I am certainly a Bubble fan, but I am also negative impressed by how long it takes to write data. In my case I do have table 1 with 23 records, table 2 with 7 records and table 3 with 5 records. It’s true that I also have to perform all the combination between this data in order to keep the right cross referenced relationships between them all, but a 3 to 7 minutes elapsed time it seems really a lot to me …

Anyway, thank you again for your precious advice.

Stefano

Glad it worked out!

Yeah, recursive workflows unfortunately leave a lot to be desired in terms of speed, and is one of those things that we have to live with being pretty slow for now. Depending on what you want to do, Keith’s List Shifter plugin can do a lot of different Javascript processing on lists that is not as easy to set up, but lightning fast. You might want to check that out if you’re familiar with how Javascript works.

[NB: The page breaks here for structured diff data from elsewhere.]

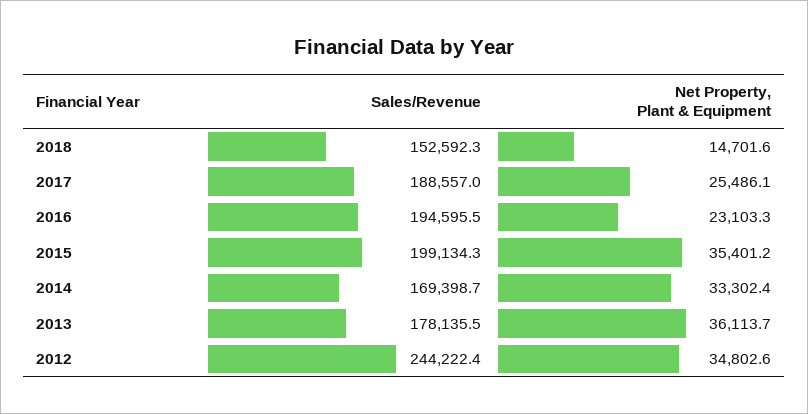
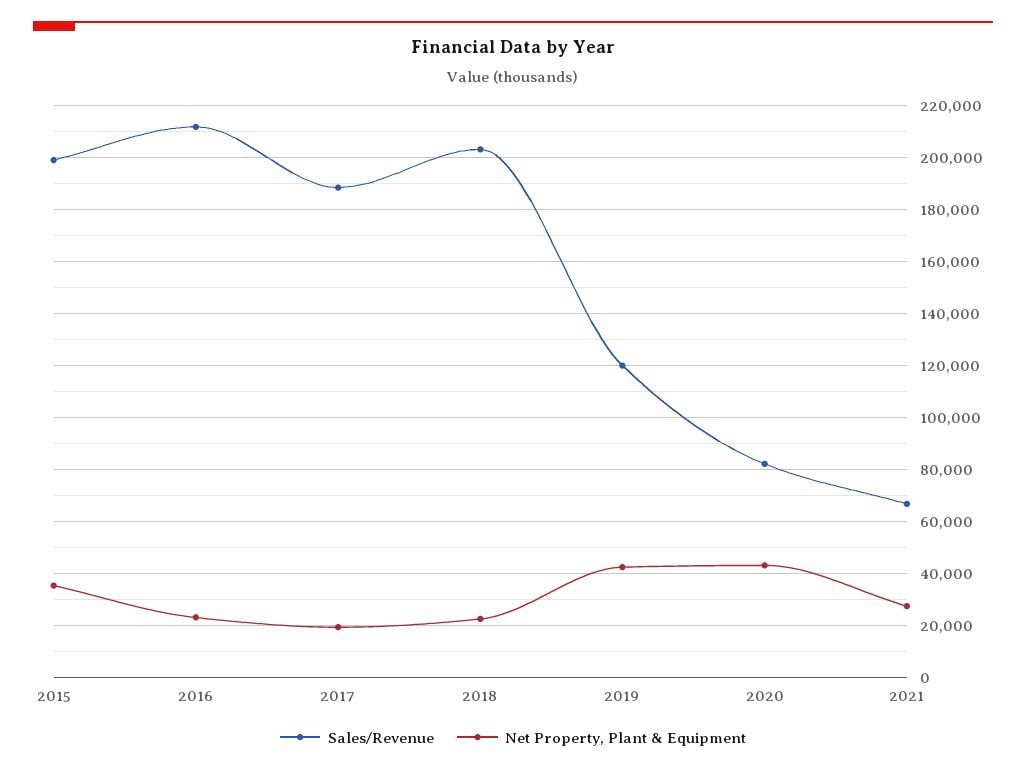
Sales/Revenue, 2018: 152592.3 -> 202500
Net Property, Plant & Equipment, 2018: 14701.6 -> 22500
Net Property, Plant & Equipment, 2017: 25486.1 -> 20000
Sales/Revenue, 2016: 194595.5 -> 212500
Sales/Revenue, 2014: 169398.7 -> none
Net Property, Plant & Equipment, 2014: 33302.4 -> none
Sales/Revenue, 2013: 178135.5 -> none
Net Property, Plant & Equipment, 2013: 36113.7 -> none
Sales/Revenue, 2012: 244222.4 -> none
Net Property, Plant & Equipment, 2012: 34802.6 -> none
Sales/Revenue, 2019: none -> 120000
Net Property, Plant & Equipment, 2019: none -> 42500
Sales/Revenue, 2020: none -> 82500
Net Property, Plant & Equipment, 2020: none -> 42500
Sales/Revenue, 2021: none -> 67500
Net Property, Plant & Equipment, 2021: none -> 27500

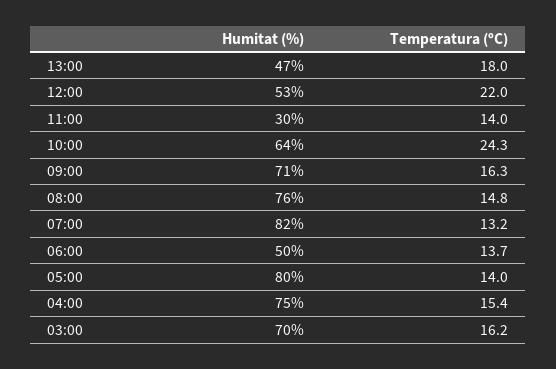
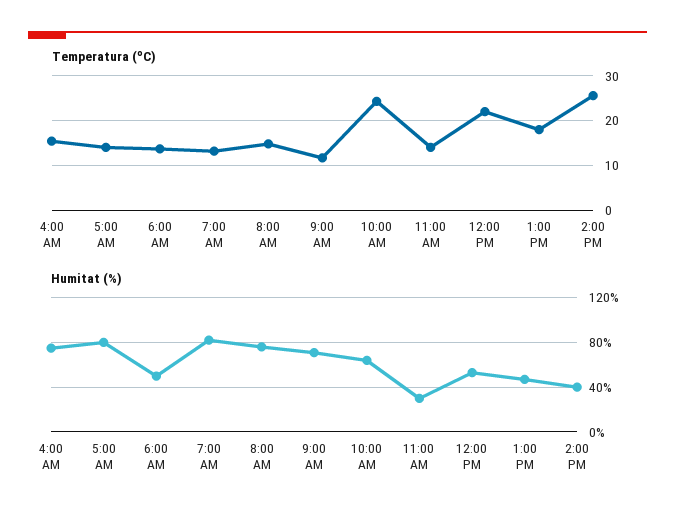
Temperatura (ºC), 09:00: 16.3 -> 12
Humitat (%), 03:00: 70 -> none
Temperatura (ºC), 03:00: 16.2 -> none
Temperatura (ºC), 2:00 PM: none -> 26
Humitat (%), 2:00 PM: none -> 40

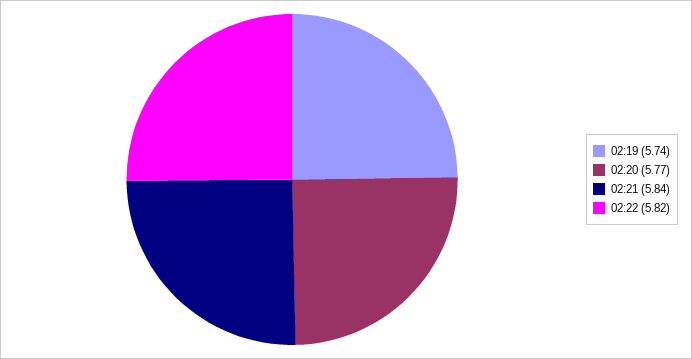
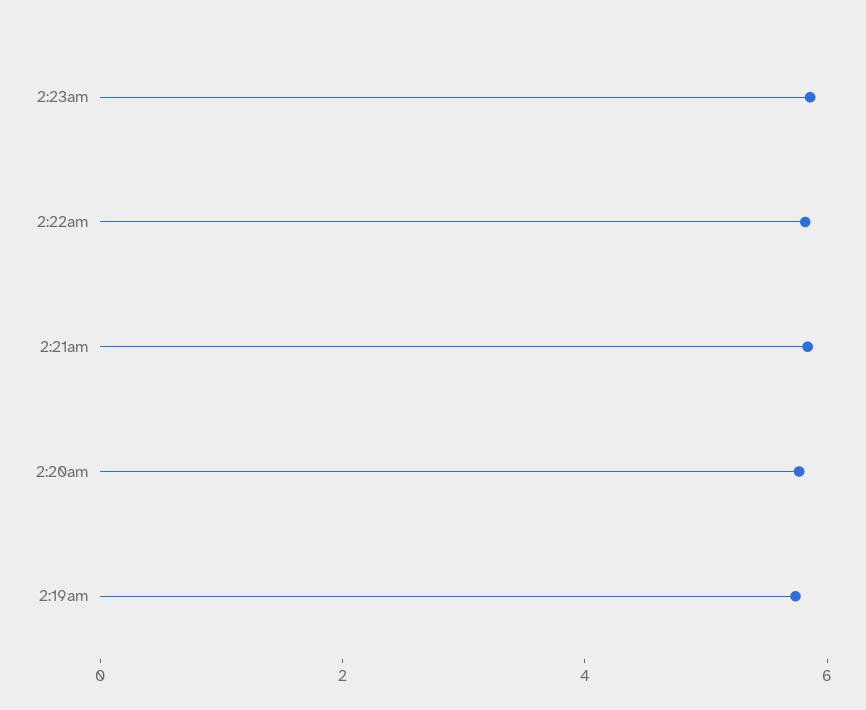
2:23am: none -> 6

Does that write to the database? Or is it lighting fast because it keeps everything on the client’s computer?

@stefanof
I struggled for a long time with recursive workflows and bumped into a few sharp edges. I’ve documented some stuff on this thread: Schedule API workflow on a list - does the list have a limit? - #23 by rico.trevisan

Another way to achieve some sort of notification when the workflow is completed, is to use “trigger a custom event when data changes”.

@romanmg has a great video on it: https://youtu.be/l9sdpwLoXck

Does that write to the database? Or is it lighting fast because it keeps everything on the client’s computer?

No, exactly. It let’s you process the list client-side (on the user’s computer), and then you’ll have to save it through a regular workflow. But saving a list is a great deal faster than processing each entry in a recursive workflow.

This topic was automatically closed after 70 days. New replies are no longer allowed.